CHP’nin resmi görüş ve fiili siyasetinin iyice açıldığı alanda, özellikle 15 Temmuz sonrasında bu tuhaflığı aydınlatacak ipuçları bulunabilir.Malum 15 Temmuz’da CHP’liler darbe girişimine herkes gibi şiddetle karşı çıkmış, CHP’li milletvekilleri, AK Partili ve MHP’li vekillerle birlikte TBMM’de darbeye karşı net bir duruş sergilemişlerdi. Kılıçdaroğlu’nun o gün ve izleyen zamanlarda aynı duruşu paylaştığını hep birlikte gördük.
Sonradan ortaya çıkan görüntülerde Kılıçdaroğlu’nun darbenin nasıl sonuçlanacağını nasıl bir ilgiyle seyrettiğini görsek de resmi söylemi hep 15 Temmuz darbe girişimine karşı olmak şeklinde oldu. Ama fiili siyaseti itibariyle Kılıçdaroğlu FETÖ’cü darbecilerle tam bir dayanışma örneği sergiledi.

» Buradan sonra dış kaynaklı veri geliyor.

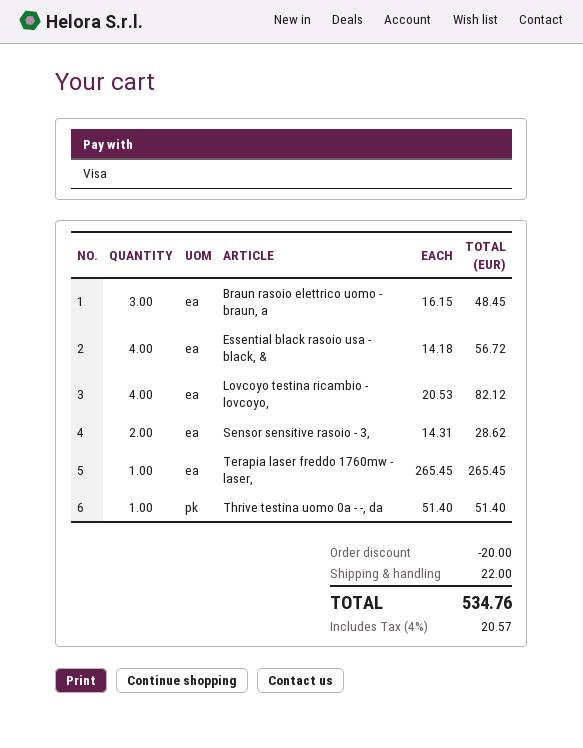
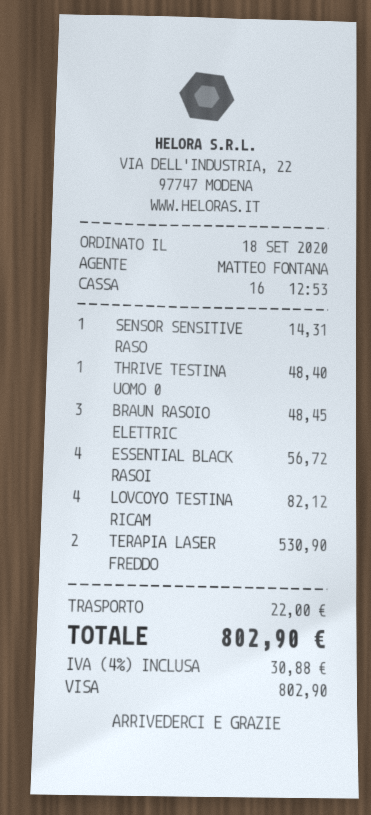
Sensor sensitive rasoio - 3,: 2 for 28.62 -> 1 for 14.31
Terapia laser freddo 1760mw - laser,: 1 for 265.45 -> 2 for 530.90
Thrive testina uomo 0a - -, da: 1 for 51.40 -> 1 for 48.40
discount: 20.00 -> none
tax: 4% = 20.57 -> 4% = 30.88
total: 534.76 -> 802.90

Ortaya koyduğu söylemlerle Türkiye’nin yurtdışındaki algısının bozulmasına, Türkiye’nin FETÖ ile son derece haklı mücadelesinin sulandırılmasına ve Türkiye aleyhine algılanmasına yol açıyor Kılıçdaroğlu.

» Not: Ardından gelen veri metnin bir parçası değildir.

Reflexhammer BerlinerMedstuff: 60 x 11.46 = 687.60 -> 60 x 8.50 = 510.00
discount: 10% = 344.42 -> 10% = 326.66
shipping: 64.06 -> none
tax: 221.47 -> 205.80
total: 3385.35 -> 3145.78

FETÖ’cülerin kendilerini savunmak, Türkiye’ye karşı mevzi elde etmek için sarıldıkları bütün yalanlara, propagandalara ya ilk ayağı veriyor veya onları destekliyor. Darbe gibi açık bir suça karşı verilen son derece haklı bir mücadeleye destek böyle verilmez. Açıkçası Kılıçdaroğlu bu yolla darbecilerin muhtaç olduğu bütün kara propaganda kudretini edinmekte en büyük desteği sağlamış oluyor.

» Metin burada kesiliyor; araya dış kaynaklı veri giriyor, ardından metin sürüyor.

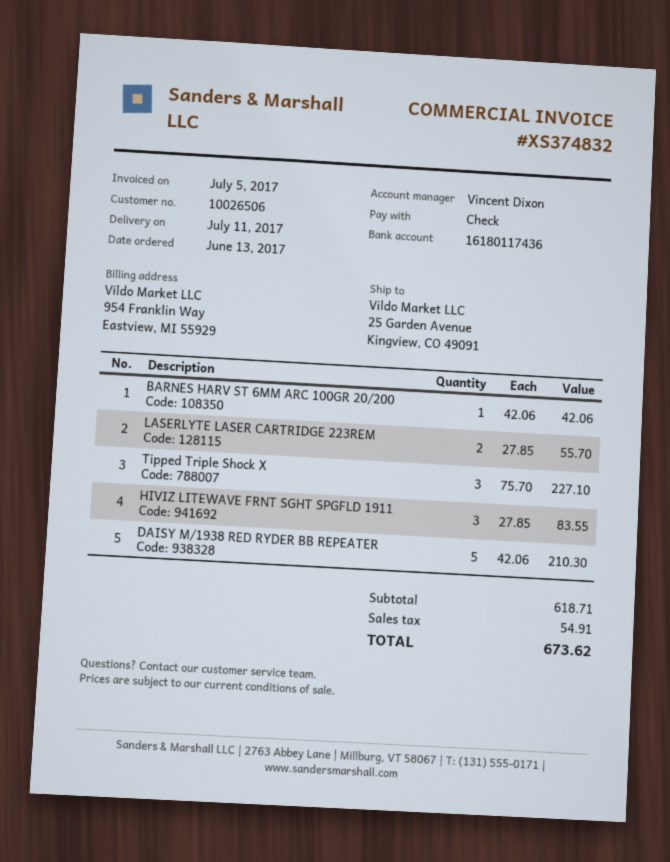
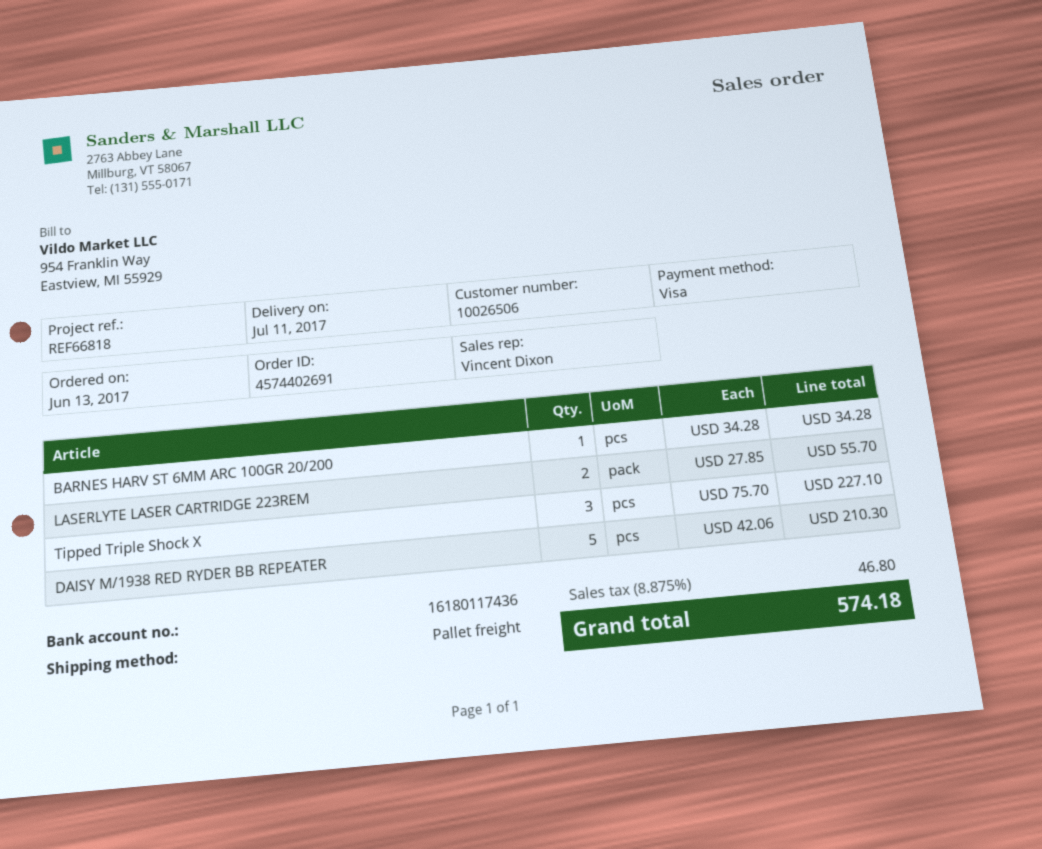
payment method: cheque -> Visa
BARNES HARV ST 6MM ARC 100GR 20/200: 1 x 42.06 = 42.06 -> 1 x 34.28 = 34.28
HIVIZ LITEWAVE FRNT SGHT SPGFLD 1911: 3 x 27.85 = 83.55 -> none
tax: 54.91 -> 46.80
total: 673.62 -> 574.18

Son olarak Türkiye’nin Zeytin Dalı operasyonunu desteklediğini açıklamıştı Kılıçdaroğlu. Bir milli beraberlik görüntüsünü tamamlayan iyi bir açıklama olarak herkes tarafından takdir edilmişti. Ama hemen aynı konuşmanın içinde söyledikleri, bu desteğin bile ne kadar gönülsüzce olduğunu gösterdi.
Resmi görüşü itibariyle Türkiye’nin terörle mücadelesinde TSK’nın yanında olduğunu lütfedip söylerken bile yanına bu lütfunu boşa çıkaran birkaç söz koymayı ihmal etmiyor. Türkiye’nin terörle mücadele hakkı olduğunu söylüyor ama barutunun bitmiş olduğunu söyleyerek düşmanını cesaretlendiriyor.
Amerika’nın PYD’ye verdiği 5000 TIR 2000 uçak dolusu silahı görmüyor ama Türkiye’nin Suriye Ordusu'nun da bir parçası olan Bayırbucak Türkmenlerine gönderdiği iki TIR'ı dünyaya terör örgütlerine verilen destek olan sunan FETÖ operasyonuna sonuna kadar sahip çıkmaya devam ediyor. Bunu yaparken Türkiye algısını teröre destek veren ülke olarak ele güne çarpıtıyor.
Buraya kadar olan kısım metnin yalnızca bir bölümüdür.